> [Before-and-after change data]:
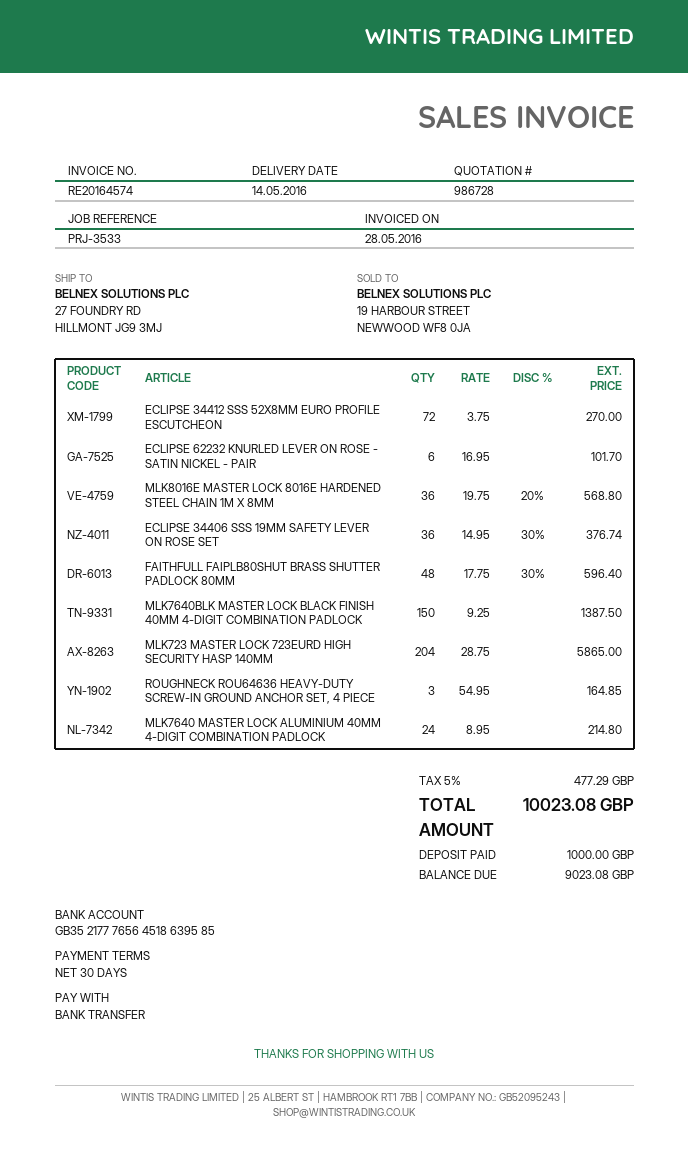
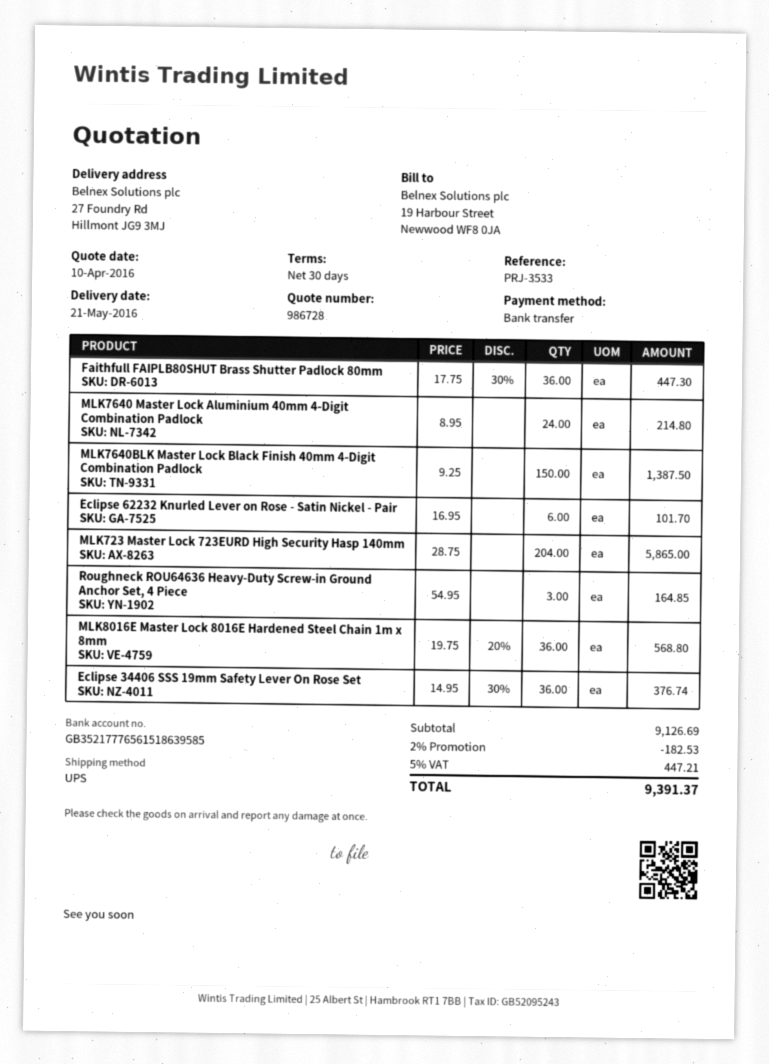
delivery date: 2016-05-14 -> 2016-05-21
bank account: GB35217776564518639585 -> GB35217776561518639585
ECLIPSE 34412 SSS 52X8MM EURO PROFILE ESCUTCHEON: 72 x 3.75 = 270.00 -> none
FAITHFULL FAIPLB80SHUT BRASS SHUTTER PADLOCK 80MM: 48 x 17.75 - 30% = 596.40 -> 36 x 17.75 - 30% = 447.30
discount: none -> 2% = 182.53
tax: 5% = 477.29 -> 5% = 447.21
total: 10023.08 -> 9391.37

> [Task item]:
Your answer should be a single number: the count of lines in the records that contain "none".

> [Response to the task]:
2